Blog
/
LLMs for Single-Cell Data: Testing the C2S Framework on Real Neuro Datasets

Biotech

LLMs for Single-Cell Data: Testing the C2S Framework on Real Neuro Datasets

Single-cell datasets are growing in size and complexity, but existing analytical methods struggle to interpret them at scale. In raw form, each cell is represented as a high-dimensional matrix of gene expression values, not as structured sequences that language models can interpret. LLMs cannot work with raw gene-expression matrices directly – they require structured language

by Andrii Markov

6 min read • Feb 16, 2026 •

32 views

Table of Content

Single-cell datasets are growing in size and complexity, but existing analytical methods struggle to interpret them at scale.

In raw form, each cell is represented as a high-dimensional matrix of gene expression values, not as structured sequences that language models can interpret.

LLMs cannot work with raw gene-expression matrices directly – they require structured language transformation.

*C2S-Scale orders gene names by expression and converts them into natural language “cell sentences”.*

We conducted a structured evaluation of the C2S pipeline on a 10,000-cell ALS motor cortex dataset, measuring reconstruction loss and assessing Gemma-based model performance in supervised cell-type classification.

Raw Single-Cell Data Is Structurally Incompatible with LLMs

Single-cell transcriptomic data is not inherently compatible with language models because it is encoded as high-dimensional numerical matrices rather than structured token sequences.

In its native form, single-cell data is represented as transcript count matrices, where each cell is described by tens of thousands of gene expression values.
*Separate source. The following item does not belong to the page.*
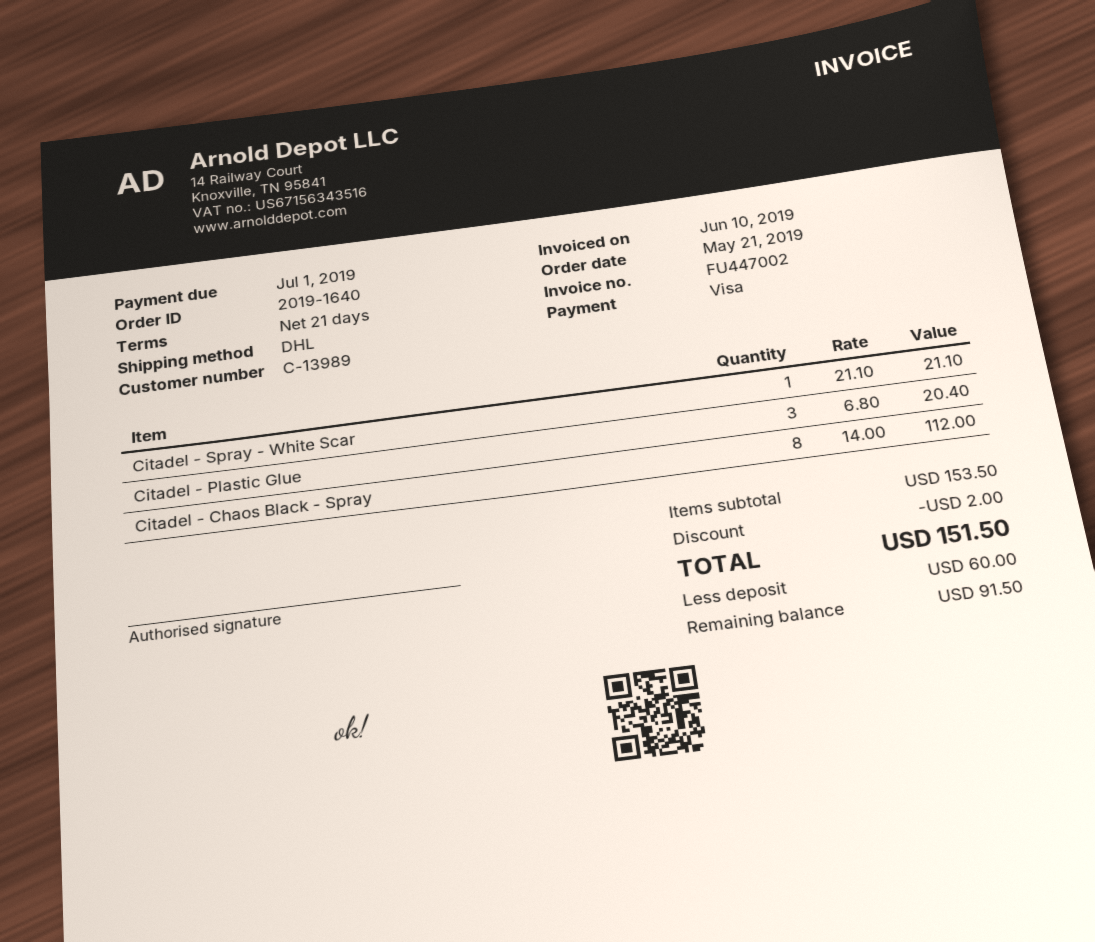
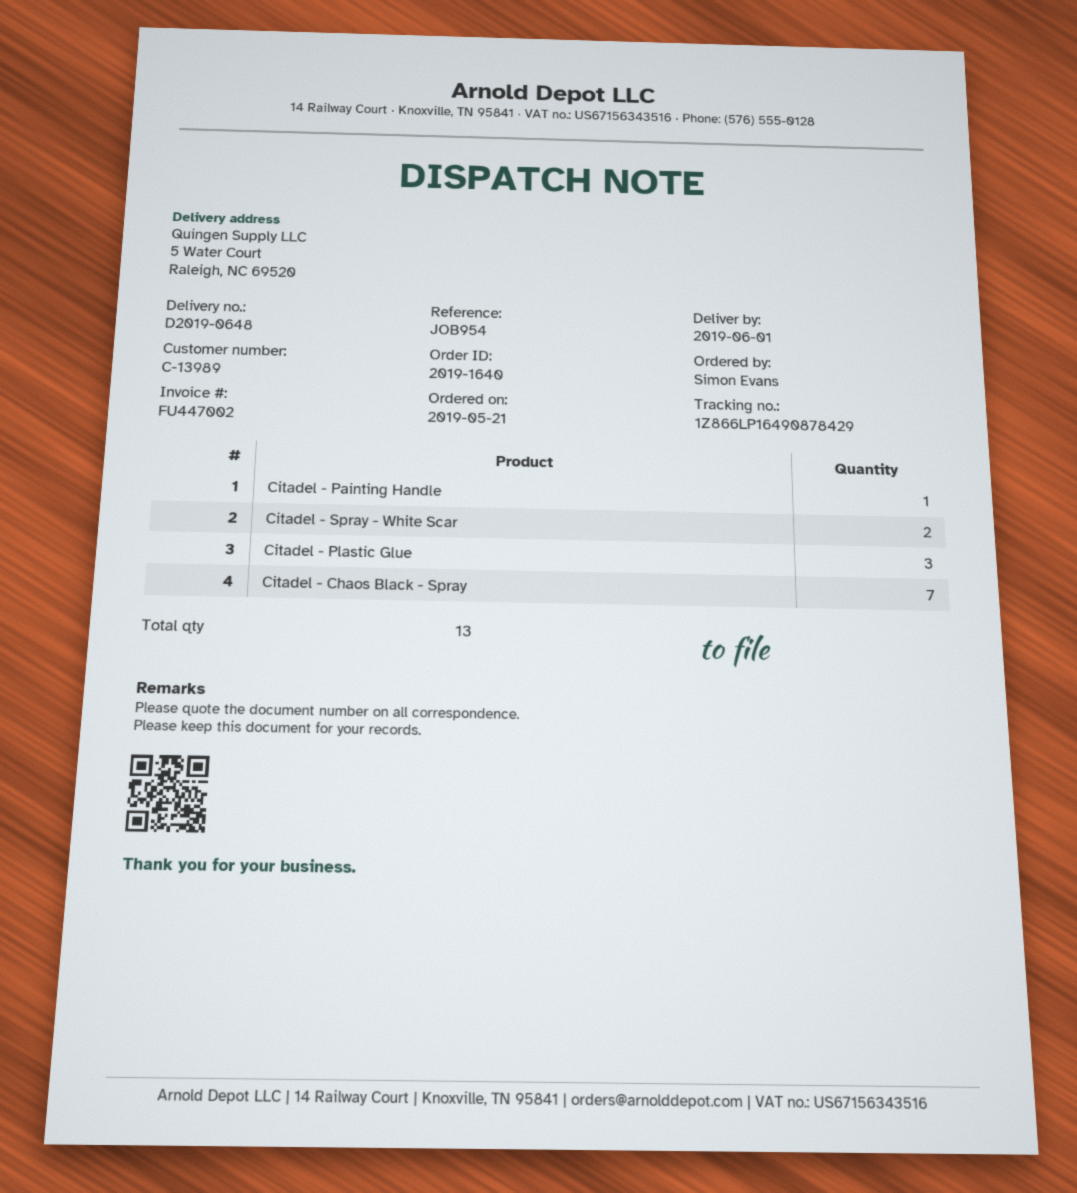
Citadel - Spray - White Scar: 1 -> 2
Citadel - Chaos Black - Spray: 8 -> 7
Citadel - Painting Handle: none -> 1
In our experimental dataset, after preprocessing and filtering, each of the 10,000 sampled cells was represented across 29,865 genes (originally 35,467 before filtering).

This creates three structural incompatibilities with LLM architectures:

Continuity and scale – Expression values are continuous numerical quantities, not discrete linguistic tokens.
High dimensionality – Each cell is defined across tens of thousands of variables, far exceeding standard token windows.
Non-linear biological structure – Even normalized features often lack linear relationships, complicating both classical ML and deep learning interpretation.

Existing single-cell LLMs (scBERT, GeneCompass, scGPT, scFoundation) attempt to model such data directly but still struggle with:

Batch effects
Dropout artifacts
Sparse matrices
Rare cell populations
Zero-shot generalization

Crucially, discretizing continuous gene expression into tokens introduces quantitative precision loss, which affects the ability to distinguish subtle cell states.

A practical example of structural limitation appears even before applying LLMs.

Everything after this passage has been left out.